Os leitores que me honraram com a leitura do meu citado livro, devem se lembrar que Waring era o engenheiro que ajudou o General no encaminhamento do seu pedido de empréstimo junto aos banqueiros de Londres para a construção da ferrovia Rio a Minas Gerais, cuja concessão lhe havia sido concedida por Dom Pedro II.
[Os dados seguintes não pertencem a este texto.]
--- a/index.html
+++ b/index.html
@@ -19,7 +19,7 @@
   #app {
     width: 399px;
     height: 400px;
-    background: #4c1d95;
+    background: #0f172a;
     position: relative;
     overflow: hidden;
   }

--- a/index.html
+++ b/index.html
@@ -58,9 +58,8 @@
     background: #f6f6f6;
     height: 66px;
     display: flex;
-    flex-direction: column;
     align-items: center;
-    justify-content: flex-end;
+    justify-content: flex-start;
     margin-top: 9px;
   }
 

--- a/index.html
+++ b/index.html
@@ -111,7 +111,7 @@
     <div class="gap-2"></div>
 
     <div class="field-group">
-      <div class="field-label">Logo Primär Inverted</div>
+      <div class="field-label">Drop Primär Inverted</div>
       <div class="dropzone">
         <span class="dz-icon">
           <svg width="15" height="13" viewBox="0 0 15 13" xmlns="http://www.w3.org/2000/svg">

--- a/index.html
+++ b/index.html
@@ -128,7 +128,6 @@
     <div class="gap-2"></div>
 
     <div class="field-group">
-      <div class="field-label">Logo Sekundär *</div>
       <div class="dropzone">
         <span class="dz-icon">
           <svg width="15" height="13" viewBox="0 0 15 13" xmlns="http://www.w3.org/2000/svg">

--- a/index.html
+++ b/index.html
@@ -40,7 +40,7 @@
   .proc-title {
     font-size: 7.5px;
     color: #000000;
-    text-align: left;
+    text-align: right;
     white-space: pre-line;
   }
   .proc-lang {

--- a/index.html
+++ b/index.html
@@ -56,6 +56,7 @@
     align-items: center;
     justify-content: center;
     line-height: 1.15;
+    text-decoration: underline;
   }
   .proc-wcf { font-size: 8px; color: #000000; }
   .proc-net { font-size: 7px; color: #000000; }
Durante o café da manhã, Hélio Junior e eu consultamos nossos mapas à procura da
Grosvenor Square, 17 (Quadra Grosvenor), local onde residiu o Dr. Charles Waring, como adrede sabíamos; a localização do hotel Intercontinental, onde estávamos hospedados, nas imediações do Hyde Park Corner, permitiria que fossemos caminhando, aliás repetindo, praticamente, parte do mesmo trajeto que havia sido feito por Couto de Magalhães, ao se deslocar da sua casa na Marylebone Road, com uma única diferença: ele utilizara, naquela oportunidade, uma carruagem Victoria puxada por dois cavalos.
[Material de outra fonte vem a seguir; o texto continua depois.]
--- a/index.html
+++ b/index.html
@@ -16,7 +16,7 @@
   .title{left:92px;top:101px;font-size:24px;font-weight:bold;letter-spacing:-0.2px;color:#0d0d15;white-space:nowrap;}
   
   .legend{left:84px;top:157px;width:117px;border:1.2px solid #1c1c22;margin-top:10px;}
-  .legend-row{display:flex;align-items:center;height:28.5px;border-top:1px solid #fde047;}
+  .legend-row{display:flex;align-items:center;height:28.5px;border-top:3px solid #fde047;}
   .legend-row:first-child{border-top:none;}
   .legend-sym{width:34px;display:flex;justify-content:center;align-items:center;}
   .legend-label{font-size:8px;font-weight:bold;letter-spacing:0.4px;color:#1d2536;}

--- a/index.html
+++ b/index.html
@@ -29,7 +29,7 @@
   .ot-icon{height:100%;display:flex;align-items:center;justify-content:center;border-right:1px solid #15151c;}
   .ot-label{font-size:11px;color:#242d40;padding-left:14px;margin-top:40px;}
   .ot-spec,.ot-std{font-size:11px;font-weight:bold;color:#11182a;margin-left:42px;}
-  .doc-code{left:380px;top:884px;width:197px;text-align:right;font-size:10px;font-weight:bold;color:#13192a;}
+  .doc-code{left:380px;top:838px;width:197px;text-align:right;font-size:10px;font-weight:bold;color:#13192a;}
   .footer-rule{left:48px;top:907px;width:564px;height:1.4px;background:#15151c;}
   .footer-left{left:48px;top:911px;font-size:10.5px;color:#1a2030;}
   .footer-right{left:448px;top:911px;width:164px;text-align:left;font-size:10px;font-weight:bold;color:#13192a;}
É interessante a vida urbana de Londres; naquela época este sitio estava localizado em local onde residiam pessoas de altas posses pecuniárias; um dos guias que havia comprado em um sebo em Londres, O Baedecker de 1911, continuava confirmando esta informação; ainda hoje os atuais guias repetem que naquela zona se concentram as mais caras corporações imobiliárias de Londres.
Devo confessar que fiquei um pouco decepcionado com as mudanças que ocorreram na Grosvenor Square; a descrição do local, como narrei no livro, não correspondia ao que via agora; não existem casas, como aquela onde morou Waring e que descrevi com tantos detalhes, apenas prédios de apartamentos.
Procurei me inteirar o que ocorrera e descobri:
Quando surgiu a idéia de contruir as casas que iriam compor aquela quadra (final do século 18) a intenção era causar grande impressão e principalmente trazer privacidade para os moradores; cada casa obedecia, na sua arquitetura, os desejos dos futuros moradores; integrando o conjunto, foi construído um enorme jardim no centro das construções, para uso exclusivo daqueles moradores; seria como em nossos condomínios fechados de hoje em dia.
Não é preciso enfatizar que os moradores daquela “quadra” eram pessoas possuidoras de alto poder aquisitivo e a maioria delas possuía vivendas fora de Londres e usavam aquele “condomínio” apenas por alguns meses do ano.
Houve grande transformação; praticamente todas aquelas casas foram demolidas durante o século 20, principalmente após a segunda guerra mundial, e substituídas por prédios de apartamentos, hotéis e algumas embaixadas de países, como o Canadá e os Estados Unidos; o jardim central foi transformado em jardim público e é mantido pela municipalidade de Londres.
É a lei natural da vida; é preciso ter em conta a expectativa dos que vão chegando, fazendo a fila seguir em frente; os dias, anos e até os séculos passam com muita rapidez, escorregam pelos vãos dos dedos, deixando-nos impotentes; o tempo, sob esta óptica, parece um instante; Montaigne, escritor e pensador francês, escreveu “Devemos viver sem perder de vista aqueles que vão chegando, com seus sonhos, suas esperanças e suas ilusões”.
Aquele ambiente, seguramente tão resguardado na era Vitoriana, traz alguma desolação para alguém que procurasse elos que levassem ao passado; as pontes que faziam a ligação entre o hoje e o ontem foram destruídas.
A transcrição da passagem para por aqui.